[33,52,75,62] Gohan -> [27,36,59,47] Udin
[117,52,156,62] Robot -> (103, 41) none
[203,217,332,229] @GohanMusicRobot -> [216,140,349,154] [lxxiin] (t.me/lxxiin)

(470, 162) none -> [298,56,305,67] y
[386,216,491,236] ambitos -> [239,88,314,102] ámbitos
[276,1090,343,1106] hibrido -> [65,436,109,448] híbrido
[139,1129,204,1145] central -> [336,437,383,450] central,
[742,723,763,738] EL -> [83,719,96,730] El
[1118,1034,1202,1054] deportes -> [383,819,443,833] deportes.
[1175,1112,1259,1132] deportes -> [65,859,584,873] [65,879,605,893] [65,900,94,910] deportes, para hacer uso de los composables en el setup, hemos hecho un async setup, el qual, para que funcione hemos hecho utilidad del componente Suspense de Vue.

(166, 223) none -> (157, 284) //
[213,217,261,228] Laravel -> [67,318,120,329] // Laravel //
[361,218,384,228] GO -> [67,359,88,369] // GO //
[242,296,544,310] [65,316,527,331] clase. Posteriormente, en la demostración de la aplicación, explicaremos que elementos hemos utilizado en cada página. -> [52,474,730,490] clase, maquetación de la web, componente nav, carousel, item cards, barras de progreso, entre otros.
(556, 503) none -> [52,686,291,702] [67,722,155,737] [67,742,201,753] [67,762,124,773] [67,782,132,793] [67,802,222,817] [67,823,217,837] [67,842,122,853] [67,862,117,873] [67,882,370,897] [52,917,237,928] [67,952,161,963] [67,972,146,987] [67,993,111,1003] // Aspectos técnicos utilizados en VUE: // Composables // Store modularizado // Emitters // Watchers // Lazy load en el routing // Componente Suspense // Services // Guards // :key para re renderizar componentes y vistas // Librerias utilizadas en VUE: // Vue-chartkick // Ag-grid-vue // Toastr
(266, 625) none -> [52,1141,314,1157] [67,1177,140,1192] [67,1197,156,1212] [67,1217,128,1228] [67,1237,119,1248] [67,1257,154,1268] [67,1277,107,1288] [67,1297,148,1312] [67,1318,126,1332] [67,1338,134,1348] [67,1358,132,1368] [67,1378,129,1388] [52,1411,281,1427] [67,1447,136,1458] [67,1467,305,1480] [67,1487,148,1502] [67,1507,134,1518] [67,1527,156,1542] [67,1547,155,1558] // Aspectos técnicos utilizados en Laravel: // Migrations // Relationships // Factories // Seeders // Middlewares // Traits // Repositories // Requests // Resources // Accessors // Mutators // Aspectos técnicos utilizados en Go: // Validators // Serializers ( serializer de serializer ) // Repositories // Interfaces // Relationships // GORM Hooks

##########

What needs to be done: Of the lines above, output exactly those from the line bearing "[276,1090,343,1106] hibrido ->" through the line bearing "[1118,1034,1202,1054] deportes ->", inclusive.

Answer box:
[276,1090,343,1106] hibrido -> [65,436,109,448] híbrido
[139,1129,204,1145] central -> [336,437,383,450] central,
[742,723,763,738] EL -> [83,719,96,730] El
[1118,1034,1202,1054] deportes -> [383,819,443,833] deportes.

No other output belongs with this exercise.